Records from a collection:
=-=-=

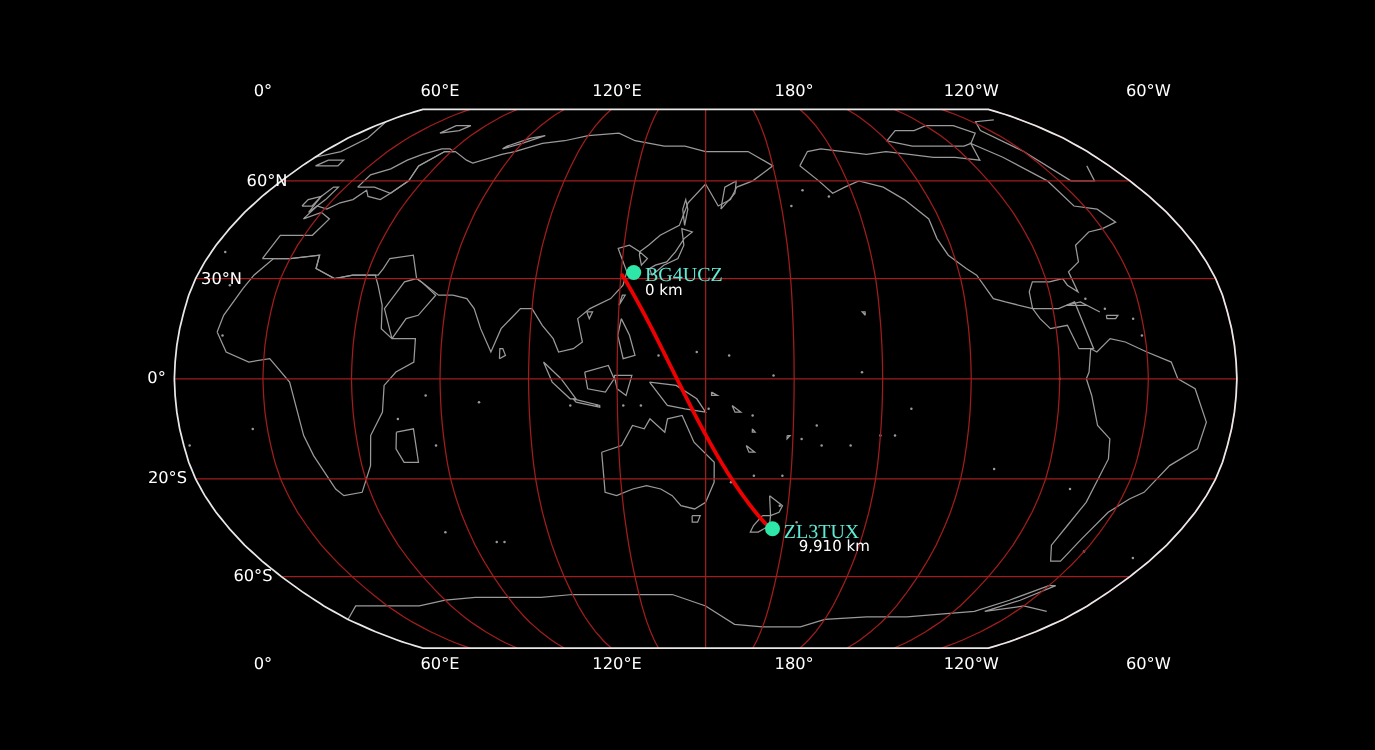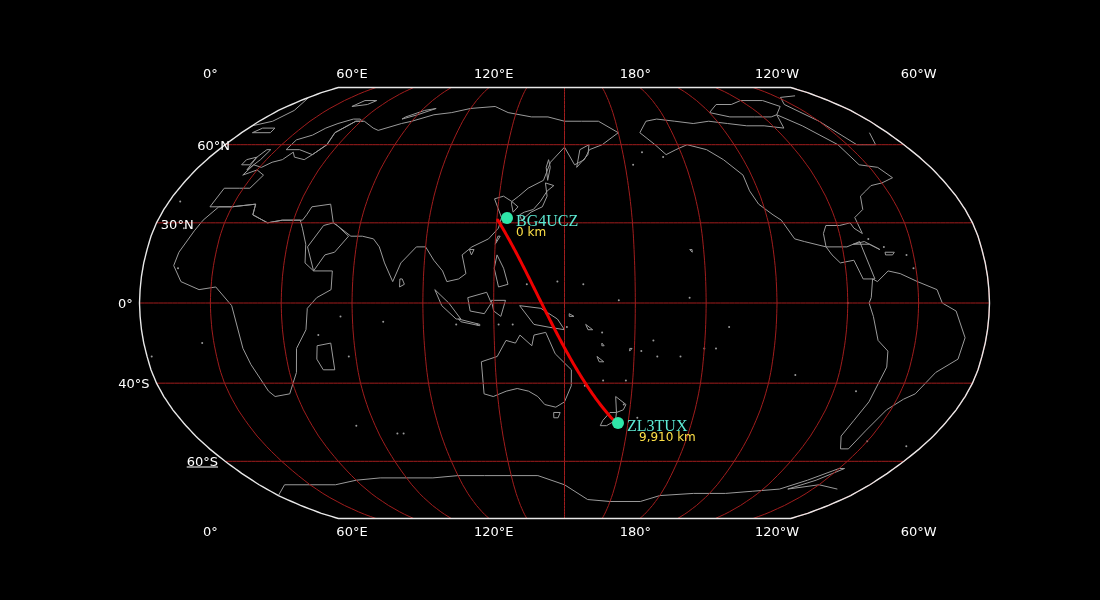--- a/index.html
+++ b/index.html
@@ -13,21 +13,21 @@
             font-size:16px;color:#ffffff;}
 
   #mapwrap{position:absolute;left:0;top:0;width:1100px;height:600px;}
   svg{display:block;}
 
   .lonlab,.latlab{position:absolute;font-size:13px;color:#ffffff;white-space:nowrap;}
   .lonlab{transform:translateX(-50%);}
   .latlab{transform:translateY(-50%);text-align:right;}
 
   .ptlabel{position:absolute;font-size:16px;color:#5eead4;white-space:nowrap;font-family:Liberation Serif, serif;}
-  .ptdist{position:absolute;font-size:12px;color:#fde047;white-space:nowrap;}
+  .ptdist{position:absolute;font-size:12px;color:#ffffff;white-space:nowrap;}
 </style>
 </head>
 <body>
 
 <div id="root">
 
   <div class="title">Robinson Projection</div>
   <div class="subtitle">PM02 to RE66HO (145°T)</div>
 
   <div id="mapwrap">
@@ -170,22 +170,22 @@
       <div class="lonlab" style="left: 352px; top: 524px;">60°E</div>
       <div class="lonlab" style="left: 493.667px; top: 524px;">120°E</div>
       <div class="lonlab" style="left: 635.333px; top: 524px;">180°</div>
       <div class="lonlab" style="left: 777px; top: 524px;">120°W</div>
       <div class="lonlab" style="left: 918.667px; top: 524px;">60°W</div>
     </div>
   <div id="latlabs">
       <div class="latlab" style="left: 12px; width: 218.038px; top: 144.694px;">60°N</div>
       <div class="latlab" style="left: 0px; width: 149.633px; top: 224px; margin-left: 44px;">30°N</div>
       <div class="latlab" style="left: 0px; width: 132.681px; top: 303px;">0°</div>
-      <div class="latlab" style="left: 0px; width: 149.633px; top: 383.166px;">40°S</div>
-      <div class="latlab" style="left: 0px; width: 218.038px; top: 461.306px; text-decoration: underline;">60°S</div>
+      <div class="latlab" style="left: 0px; width: 149.633px; top: 383.166px;">20°S</div>
+      <div class="latlab" style="left: 0px; width: 218.038px; top: 461.306px;">60°S</div>
     </div>
   <div id="ptlabs">
       <div class="ptlabel" style="left: 516px; top: 212px;">BG4UCZ</div>
       <div class="ptdist" style="left: 516px; top: 225px;">0 km</div>
       <div class="ptlabel" style="left: 627px; top: 417px;">ZL3TUX</div>
       <div class="ptdist" style="left: 627px; top: 430px; margin-left: 12px;">9,910 km</div>
     </div>
 
 </div>
 

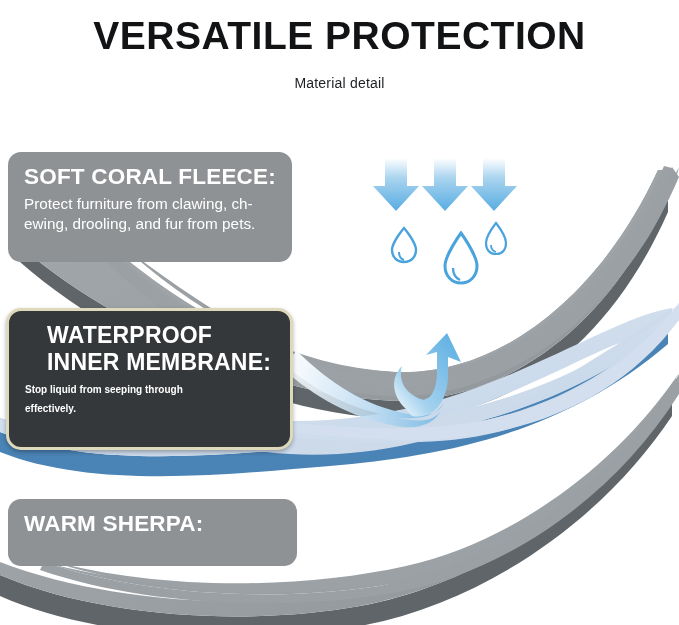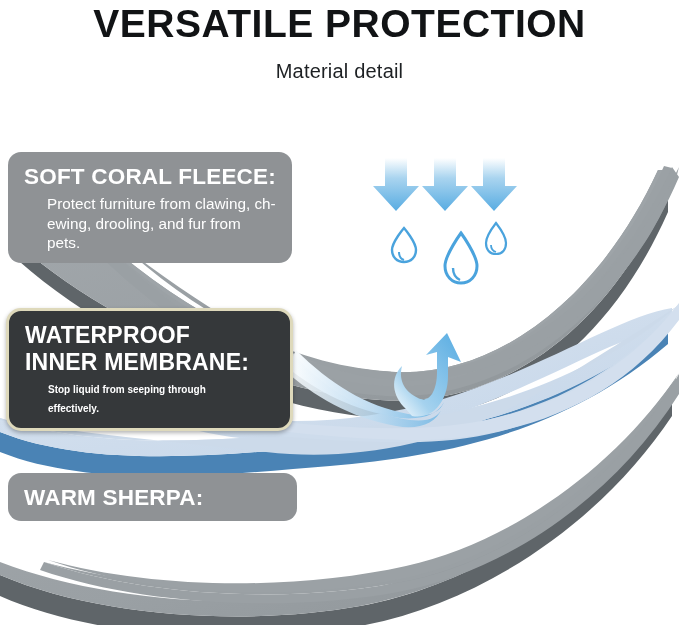--- a/index.html
+++ b/index.html
@@ -11,48 +11,48 @@
     overflow: hidden;
   }
   #poster {
     position: relative;
     width: 679px;
     height: 625px;
     background: #ffffff;
   }
 
   
-  .header { position: absolute; left: 0; top: 0; width: 679px; text-align: center; }
+  .header { position: absolute; left: 0; top: 12px; width: 679px; text-align: center; }
   .title {
     font-size: 39px;
     letter-spacing: 0.5px;
     font-weight: 700;
     color: #111315;
     line-height: 44px;
     padding-top: 2px;
     white-space: nowrap;
   }
   .subtitle {
-    font-size: 20px;
+    font-size: 14px;
     font-weight: 400;
     color: #1d2023;
     line-height: 30px;
     padding-top: 10px;
     letter-spacing: 0.2px;
   }
 
   
   .stage { position: absolute; left: 0; top: 0; width: 679px; height: 625px; }
   .stage svg { position: absolute; left: 0; top: 0; }
 
   
   .card {
     position: absolute;
     border-radius: 13px;
-    padding: 11px 16px 10px 16px;
+    padding: 11px 16px 29px 16px;
   }
   .card.gray {
     background: #8f9295;
   }
   .card.dark {
     background: #35383a;
     border: 3px solid #ded9bb;
     border-radius: 15px;
     box-shadow: 0 2px 4px rgba(0,0,0,0.30);
   }
@@ -60,38 +60,38 @@
     color: #ffffff;
     font-weight: 700;
     font-size: 22.5px;
     line-height: 27px;
     letter-spacing: 0.2px;
     white-space: pre-line;
   }
   .card.dark .card-title {
     font-size: 23px;
     line-height: 27px;
+    margin-left: 22px;
   }
   .card-body {
     color: #ffffff;
     font-size: 15.3px;
     line-height: 19.5px;
     padding-top: 4px;
     white-space: pre-line;
-    margin-left: 23px;
   }
   .card.dark .card-body {
     font-weight: 700;
     font-size: 10px;
     line-height: 19px;
   }
 
   #card-fleece  { left: 8px;  top: 152px; width: 284px; }
   #card-member  { left: 6px;  top: 308px; width: 287px; }
-  #card-sherpa  { left: 8px;  top: 473px; width: 289px; }
+  #card-sherpa  { left: 8px;  top: 499px; width: 289px; }
 </style>
 </head>
 <body>
 
 <div id="poster">
 
   <div class="stage">
     <svg width="679" height="625" viewBox="0 0 679 625" xmlns="http://www.w3.org/2000/svg">
       <defs>
         <linearGradient id="gradArrowDown" x1="0" y1="0" x2="0" y2="1">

=-=-=

» PROMPT:
Find "ptlabel" in the data above. Report each line where it appears.

» RESPONSE BELOW:
   .ptlabel{position:absolute;font-size:16px;color:#5eead4;white-space:nowrap;font-family:Liberation Serif, serif;}
       <div class="ptlabel" style="left: 516px; top: 212px;">BG4UCZ</div>
       <div class="ptlabel" style="left: 627px; top: 417px;">ZL3TUX</div>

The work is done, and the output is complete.